Sunday, July 31, 2005

The Obsolescence of Schools of Education

Having been trained exclusively in schools of education in public universities, one might think I would be highly critical of this recent NYTimes article. Unfortunately, my experience won't let me. Some of the worst teaching I have ever witnessed and was forced to matriculate through as the courses were required were the ones unpacking "proper" pedagogy. Think about it - a full hour and a half on how to hold your chalk? Like that helps you with controlling discipline in the classroom or teaches you how to handle parents who lie for their children so they can get out of doing the homework you assign.

I asked one School of Education researcher once, after she had gone through an elaborate discourse on her year long research venture where she video taped a mathematics classroom for a whole year, "do you think that by studying what is going on rather than conducting experiments on what can be done better you are only furthering mediocrity in the classroom rather than change and innovation?" She was dumbfounded and didn't answer. Of course, the question really nullifies more than a year’s work on her part and the expense of so many graduate students doing the actual labor on the research project. She didn't like the underlying sentiment laced in the question, but I was trying to make a point.

What we need is wholesale reform from the ground up. That is, we have to ask difficult questions like, "how do we train people to train teachers?" Why is it that the beginning teachers rather than experienced teachers are tossed into the more challenging classroom settings (say, teaching delinquents math over honors algebra)? There are much better questions to discuss and answer rather than simply taking a look at what is going on in classrooms today.

If we were to dream the perfect school and the most dazzling educational experience, it would look considerably different than what has emerged from about 150 years of staid wrote practice of how it was done before. The students of today shouldn't stand for it, and neither should we.

Slice:

Today, education schools face pressure to improve from all directions. A flurry of new studies challenges their ideological bias and low admissions standards. Critics now question their very existence, with competition from fast-track routes to certification threatening their long-held monopoly on training teachers. The soul-searching has accelerated with the federal No Child Left Behind Act, which demands a "highly qualified" teacher - state certified, with a bachelor's degree and proven knowledge of subject - in every classroom by the end of this coming school year.
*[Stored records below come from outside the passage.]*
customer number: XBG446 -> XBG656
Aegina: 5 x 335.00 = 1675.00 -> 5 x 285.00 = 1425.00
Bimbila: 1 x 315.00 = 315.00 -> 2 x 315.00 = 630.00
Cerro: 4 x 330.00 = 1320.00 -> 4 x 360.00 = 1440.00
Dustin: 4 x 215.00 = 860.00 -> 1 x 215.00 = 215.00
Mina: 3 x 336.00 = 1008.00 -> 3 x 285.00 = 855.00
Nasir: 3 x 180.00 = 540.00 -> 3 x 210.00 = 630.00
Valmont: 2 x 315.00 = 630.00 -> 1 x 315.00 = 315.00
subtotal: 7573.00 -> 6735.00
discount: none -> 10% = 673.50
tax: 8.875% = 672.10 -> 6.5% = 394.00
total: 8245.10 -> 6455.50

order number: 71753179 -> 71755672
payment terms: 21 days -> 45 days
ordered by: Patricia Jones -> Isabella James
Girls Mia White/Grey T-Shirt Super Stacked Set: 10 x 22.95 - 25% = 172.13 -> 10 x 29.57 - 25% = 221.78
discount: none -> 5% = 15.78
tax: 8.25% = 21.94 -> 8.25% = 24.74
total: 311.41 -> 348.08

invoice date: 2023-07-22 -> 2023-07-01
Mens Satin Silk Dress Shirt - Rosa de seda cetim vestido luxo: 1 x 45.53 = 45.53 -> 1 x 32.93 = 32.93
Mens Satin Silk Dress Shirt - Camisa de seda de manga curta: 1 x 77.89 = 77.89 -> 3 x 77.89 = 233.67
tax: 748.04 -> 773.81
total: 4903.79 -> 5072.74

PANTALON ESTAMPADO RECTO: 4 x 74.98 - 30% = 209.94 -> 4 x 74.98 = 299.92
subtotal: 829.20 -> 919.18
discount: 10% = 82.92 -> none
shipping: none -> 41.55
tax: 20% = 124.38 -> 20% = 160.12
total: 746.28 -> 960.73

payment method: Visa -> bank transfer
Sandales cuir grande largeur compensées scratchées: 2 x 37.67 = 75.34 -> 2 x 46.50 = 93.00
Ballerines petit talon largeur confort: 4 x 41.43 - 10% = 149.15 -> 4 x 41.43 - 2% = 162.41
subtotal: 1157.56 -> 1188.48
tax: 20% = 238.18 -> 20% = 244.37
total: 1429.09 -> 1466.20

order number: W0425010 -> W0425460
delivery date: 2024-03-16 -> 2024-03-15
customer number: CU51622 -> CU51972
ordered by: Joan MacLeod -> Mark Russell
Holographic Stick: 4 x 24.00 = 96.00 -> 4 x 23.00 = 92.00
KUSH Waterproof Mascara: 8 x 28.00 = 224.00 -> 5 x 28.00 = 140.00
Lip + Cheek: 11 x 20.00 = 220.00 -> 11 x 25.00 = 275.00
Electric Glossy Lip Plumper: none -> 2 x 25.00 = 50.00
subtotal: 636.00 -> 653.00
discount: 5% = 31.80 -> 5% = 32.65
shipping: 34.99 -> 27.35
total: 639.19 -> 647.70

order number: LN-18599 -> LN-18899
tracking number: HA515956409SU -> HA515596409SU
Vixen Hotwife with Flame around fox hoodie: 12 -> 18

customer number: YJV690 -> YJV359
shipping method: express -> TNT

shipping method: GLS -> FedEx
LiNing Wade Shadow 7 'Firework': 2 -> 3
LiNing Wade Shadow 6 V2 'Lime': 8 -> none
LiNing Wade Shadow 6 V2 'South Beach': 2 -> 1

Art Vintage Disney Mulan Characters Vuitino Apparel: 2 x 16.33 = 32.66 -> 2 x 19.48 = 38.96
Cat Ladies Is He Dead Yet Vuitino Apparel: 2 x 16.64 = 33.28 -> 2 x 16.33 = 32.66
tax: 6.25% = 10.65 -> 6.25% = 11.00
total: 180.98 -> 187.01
In fact, No Child Left Behind, with its emphasis on standards and hard data, has placed national policy in direct conflict with the prevailing approach of many colleges, where the John Dewey tradition of progressive education holds sway, marked by a deep antipathy toward testing.

2 comments:

Anonymous said...


Bravo, Nedhead!

School is a waste of time for anyone who has the ability to learn themselves. And a waste of time for anyone who doesn't have the ability to learn themselves, they don't learn anything. Did I leave anyone out?

Catch-22, education is like writing. If you need to be taught, you can't write or be educated.

The worst aspect of college is that it teaches an unthinking portion of the population to make the proper noises through sheer rote drill. Their writing is grammatically correct but doesn't make sense.

SheaNC said...

I went to some bad schools, some not so bad, and I had some great teachers and some horrid ones. I loved school, generally. The problems I had were with other kids, more than anything else. That's why I am not surprised by all the cruelty in the world... memories of other kids.